— Еврейка, да не та.
— А что, есть евреи те и не те? Хорошие, плохие, старые, новые…
— Старые и новые.
— Ну хорошо! Пусть будут старые и новые, вот и отлично, разумное начало. Пусть старые работают с новыми. Слушай, мне нужен напарник. Даже не напарник, все куда проще. Мне нужен переводчик.
— Мой дядя, переводчик, нынче нездоров.
Тут Эдельштейн вдруг понял, что ненавидит иронию.
— Не твой дядя! — завопил он. — Ты! Ты!
Воровский, подвывая, подполз к коробкам и заколотил по ним голыми пятками. Хохотать он стал иначе — не театрально, а как в театре — он развлекался, забавлялся, и клоуны маршировали у него между ног.
— Ты спасешь идиш, — сказал Эдельштейн, — ты будешь как Мессия для целого поколения, для целой литературы, разумеется, тебе придется потрудиться, попрактиковаться, тут нужны знания, нужен дар, надо быть гением, прирожденным поэтом…
Ханна ушла в своих сапожках с его грязной чашкой. Он услышал, как за занавеской потекла вода. Она вышла из-за занавески и сказала:
— Вы старики!
— Страницы Островера ты осыпаешь поцелуями!
— Вы — старые ревнивцы из гетто, — сказала она.
— А Островер молодой, он — юный принц? Слушай! Ты не понимаешь, ты не улавливаешь — переведи меня, выведи меня из гетто, моя жизнь на тебе!
Ее голос был как удар хлыста.
— Кровососы, — сказала она. — Вам не переводчик нужен, а чужая душа. Вас придавила история — она высосала вашу кровь, вам нужно, чтобы кто-то вас высвободил, диббук…
— Диббук! Островеровское словечко. Будь по-твоему, мне нужен диббук, я стану големом, ну и пусть, плевать! Вдохни в меня жизнь! Оживи меня! Без тебя я — сосуд скудельный! — И завопил в тоске: — Переведи меня!
Клоуны бежали по заколдованному животу Воровского.
Ханна сказала:
— Думаете, я читаю Островера в переводе? Как бы не так! Думаете, переводы хоть как-то передают, что такое Островер?
— Кто учил тебя читать на идише? — набросился на нее Эдельштейн. Такая девушка — знает буквы, ради которых стоит жить, и такая темная! «Вы все», «вы, евреи» — вы, вы, вы!

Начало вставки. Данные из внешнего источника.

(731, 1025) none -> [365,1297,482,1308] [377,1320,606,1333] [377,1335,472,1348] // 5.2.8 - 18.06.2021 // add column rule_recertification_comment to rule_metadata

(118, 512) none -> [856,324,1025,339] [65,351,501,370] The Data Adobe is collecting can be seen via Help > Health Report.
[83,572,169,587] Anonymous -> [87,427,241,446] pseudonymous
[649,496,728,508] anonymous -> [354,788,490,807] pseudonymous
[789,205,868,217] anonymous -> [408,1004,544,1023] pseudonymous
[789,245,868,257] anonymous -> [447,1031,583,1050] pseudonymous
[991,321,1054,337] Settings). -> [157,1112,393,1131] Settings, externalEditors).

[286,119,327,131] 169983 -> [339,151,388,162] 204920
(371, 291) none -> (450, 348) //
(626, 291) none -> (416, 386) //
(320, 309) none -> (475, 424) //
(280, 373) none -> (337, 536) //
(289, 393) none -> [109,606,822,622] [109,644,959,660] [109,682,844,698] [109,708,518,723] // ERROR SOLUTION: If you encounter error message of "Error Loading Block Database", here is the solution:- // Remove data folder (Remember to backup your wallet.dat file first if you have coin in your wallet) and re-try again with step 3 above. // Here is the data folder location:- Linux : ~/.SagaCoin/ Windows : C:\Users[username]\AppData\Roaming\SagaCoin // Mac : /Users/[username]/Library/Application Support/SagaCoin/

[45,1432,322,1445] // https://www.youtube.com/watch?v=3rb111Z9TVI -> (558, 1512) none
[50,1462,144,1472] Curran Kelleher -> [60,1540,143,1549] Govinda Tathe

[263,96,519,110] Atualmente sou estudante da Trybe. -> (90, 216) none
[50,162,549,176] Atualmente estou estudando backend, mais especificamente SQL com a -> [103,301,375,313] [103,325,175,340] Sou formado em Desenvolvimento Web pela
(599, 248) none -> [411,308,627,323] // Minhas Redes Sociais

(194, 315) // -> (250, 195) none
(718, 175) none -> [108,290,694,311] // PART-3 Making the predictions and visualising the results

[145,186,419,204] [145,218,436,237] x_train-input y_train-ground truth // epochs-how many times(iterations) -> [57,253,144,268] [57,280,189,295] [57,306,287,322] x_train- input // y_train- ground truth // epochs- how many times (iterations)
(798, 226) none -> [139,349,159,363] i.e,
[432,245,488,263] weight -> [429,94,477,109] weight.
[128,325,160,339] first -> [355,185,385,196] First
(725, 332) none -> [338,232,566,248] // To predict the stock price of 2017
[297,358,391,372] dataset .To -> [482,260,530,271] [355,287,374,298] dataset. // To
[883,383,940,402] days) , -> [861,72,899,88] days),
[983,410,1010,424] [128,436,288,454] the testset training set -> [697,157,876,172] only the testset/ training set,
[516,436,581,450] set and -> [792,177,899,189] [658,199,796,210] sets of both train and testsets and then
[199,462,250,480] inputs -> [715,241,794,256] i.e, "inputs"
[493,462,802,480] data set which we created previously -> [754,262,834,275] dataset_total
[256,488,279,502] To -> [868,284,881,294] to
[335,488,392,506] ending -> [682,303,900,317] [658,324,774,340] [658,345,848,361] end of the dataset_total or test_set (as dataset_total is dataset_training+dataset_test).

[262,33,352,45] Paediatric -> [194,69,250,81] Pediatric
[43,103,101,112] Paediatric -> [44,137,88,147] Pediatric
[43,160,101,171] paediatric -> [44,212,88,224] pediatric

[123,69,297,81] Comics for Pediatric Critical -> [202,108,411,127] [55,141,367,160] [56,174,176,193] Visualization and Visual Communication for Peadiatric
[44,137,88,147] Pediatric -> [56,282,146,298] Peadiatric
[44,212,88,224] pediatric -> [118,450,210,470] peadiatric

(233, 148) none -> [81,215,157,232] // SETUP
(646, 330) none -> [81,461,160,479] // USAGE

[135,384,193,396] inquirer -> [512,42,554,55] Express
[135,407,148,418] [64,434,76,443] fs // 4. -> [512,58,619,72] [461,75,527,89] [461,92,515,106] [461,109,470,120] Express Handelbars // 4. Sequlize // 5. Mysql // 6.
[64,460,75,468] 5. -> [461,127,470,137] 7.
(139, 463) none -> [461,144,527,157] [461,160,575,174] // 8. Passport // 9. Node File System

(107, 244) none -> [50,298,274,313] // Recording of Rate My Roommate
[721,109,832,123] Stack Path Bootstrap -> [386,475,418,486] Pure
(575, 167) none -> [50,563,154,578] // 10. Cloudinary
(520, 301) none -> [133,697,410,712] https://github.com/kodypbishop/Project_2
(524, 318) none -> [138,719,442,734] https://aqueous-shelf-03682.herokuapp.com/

— Я научилась, меня дедушка научил, я за это не в ответе, я не напрашивалась, умненькая была, золотая голова — такая же, как сейчас. Но у меня своя жизнь, вы сами так сказали, и я не хочу тратить ее попусту. Так что, мистер Вампир, усвойте: даже на идише Островер не в гетто. Даже на идише он не такой, как вы.
— Он не в гетто? Что за гетто, какое гетто? Так где же он? На небесах? В облаках? С ангелами? Где?
Она задумалась — умная девочка.
— В мире, — ответила она.
— На базаре. Торговка рыбой, кохлефл,[62] он каждой бочке затычка, тебе он — автограф, мне работу, он всех слушает.
— А вы все слушаете только себя.
Что-то из комнаты ушло.
Эдельштейн, сунув ногу в мокрый ботинок, сказал вслед:
— Значит, тебя это не интересует?
— Меня интересует только мощный поток, а не ваши болотца.
— Опять гетто. Из-за чего твой дядя воняет, из-за гетто? Воровский, окончивший в 1924 году Берлинский университет, воняет гетто? Я сам, написавший четыре Б-гом данные книги, которые никто не знает, воняю гетто? Б-г, что четыре тысячи лет, со времен Авраама, обретается с евреями, тоже воняет гетто?
— Риторика, — сказала Ханна. — Идишская литературщина. Вот ваш стиль.
— Один Островер не воняет гетто?
— Это вопрос видения.
— Говори лучше — видений. Он не знает реальности.
— Он знает реальность за гранью реализма.
— Детки американской литературы! А в вашем языке риторики нет? — взорвался Эдельштейн. — Очень хорошо, он всего достиг, Островер знает мир. Пантеист, язычник, гой!
— Вот именно. Попали в точку. Фрейдизм, юнгианство, чувственность. Никаких рассказиков про любовь. Он современен. Он говорит за всех.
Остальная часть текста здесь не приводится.